On this motion, claimant has established and defendant does not dispute that defendant was the owner of the worksite (see Cushing Affidavit, ¶ 20; Exhibit H), that claimant was engaged in a covered activity (id. ¶ 21), and that claimant's injury was due to an elevation-related hazard. Claimant has met his burden in support of his motion by offering proof of a defect in the scaffold inasmuch as the planks did not provide a stable platform, and that said defect was the proximate cause of his fall because a plank flipped or shifted causing him to fall from the scaffold.
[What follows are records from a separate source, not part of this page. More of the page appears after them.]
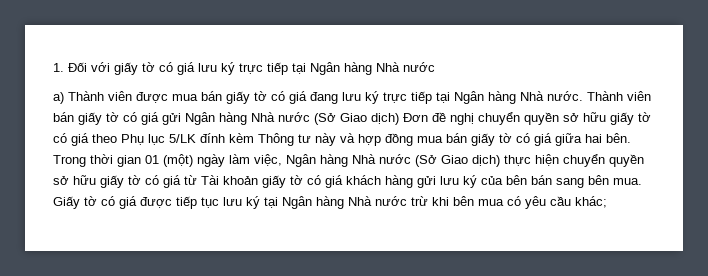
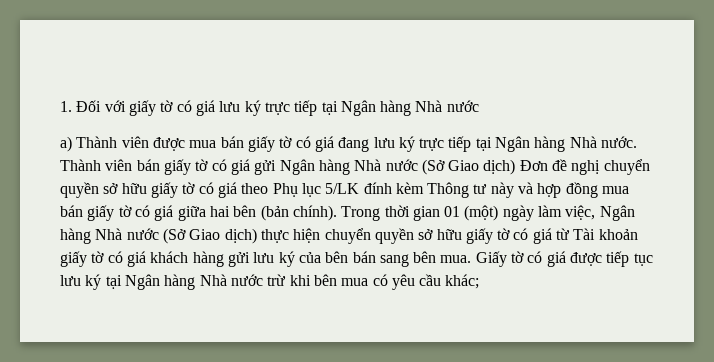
- Thành viên bán giấy tờ có giá gửi Ngân hàng Nhà nước (Sở Giao dịch) Đơn đề nghị chuyển quyền sở hữu giấy tờ có giá theo Phụ lục 5/LK đính kèm Thông tư này và hợp đồng mua bán giấy tờ có giá giữa hai bên.
+ Thành viên bán giấy tờ có giá gửi Ngân hàng Nhà nước (Sở Giao dịch) Đơn đề nghị chuyển quyền sở hữu giấy tờ có giá theo Phụ lục 5/LK đính kèm Thông tư này và hợp đồng mua bán giấy tờ có giá giữa hai bên (bản chính).

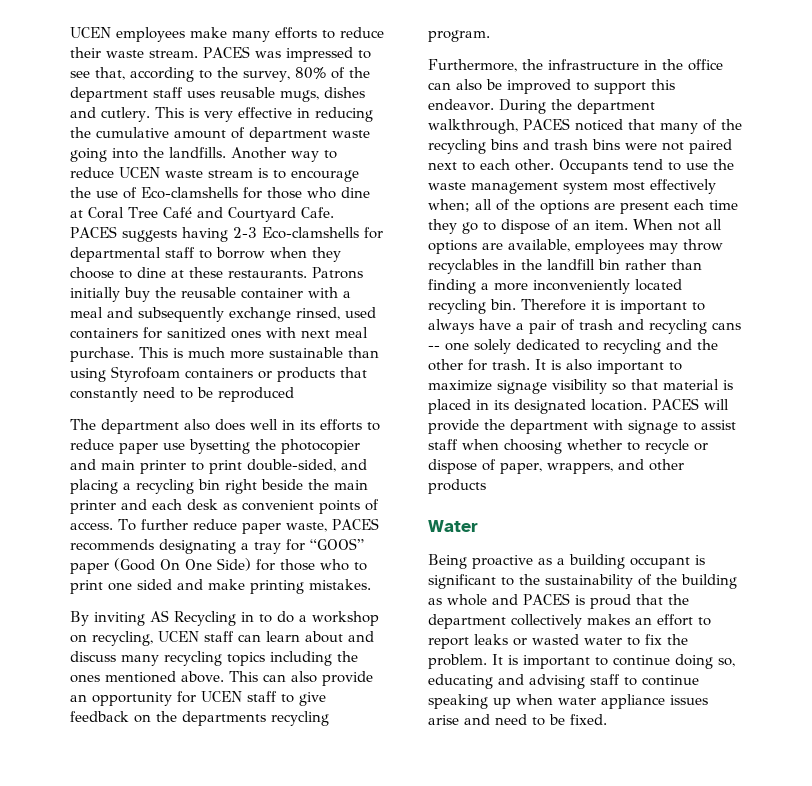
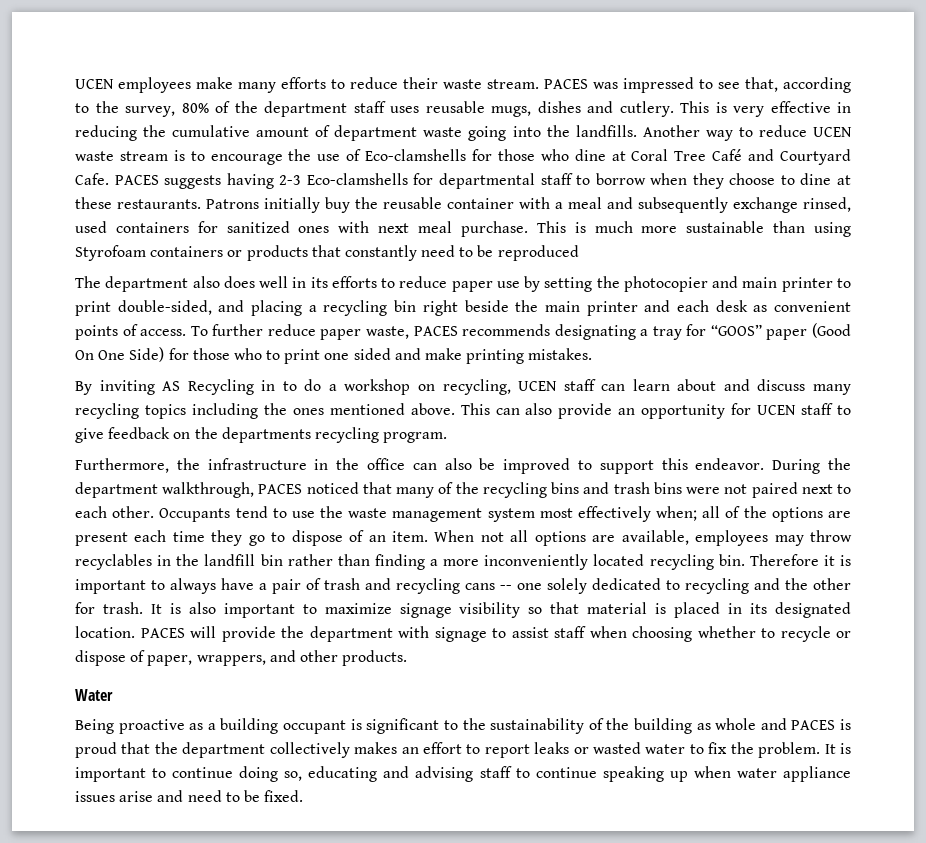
- The department also does well in its efforts to reduce paper use bysetting the photocopier and main printer to print double-sided, and placing a recycling bin right beside the main printer and each desk as convenient points of access.
+ The department also does well in its efforts to reduce paper use by setting the photocopier and main printer to print double-sided, and placing a recycling bin right beside the main printer and each desk as convenient points of access.
- PACES will provide the department with signage to assist staff when choosing whether to recycle or dispose of paper, wrappers, and other products
+ PACES will provide the department with signage to assist staff when choosing whether to recycle or dispose of paper, wrappers, and other products.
Claimant argues that the "shifting of the planks and the failure of the cleat, which was the proximnate cause of claimant's injuries, establishes liability" under Labor Law § 240 (1) (Cushing Affidavit, ¶ 29). Although claimant has submitted proof that the scaffold from which he fell lacked a handrail at the time of his accident, and also submitted proof that scaffolds higher than 6 feet require a handrail and that the scaffold from which claimant fell exceeded this height requirement (see id. Exhibit F, at 27; 61), and claimant argues that the lack of handrails defeats any sole proximate cause defense (see id. ¶ 34), claimant makes no argument that the lack of a handrail or safety harness was a violation of Labor Law § 240 (1).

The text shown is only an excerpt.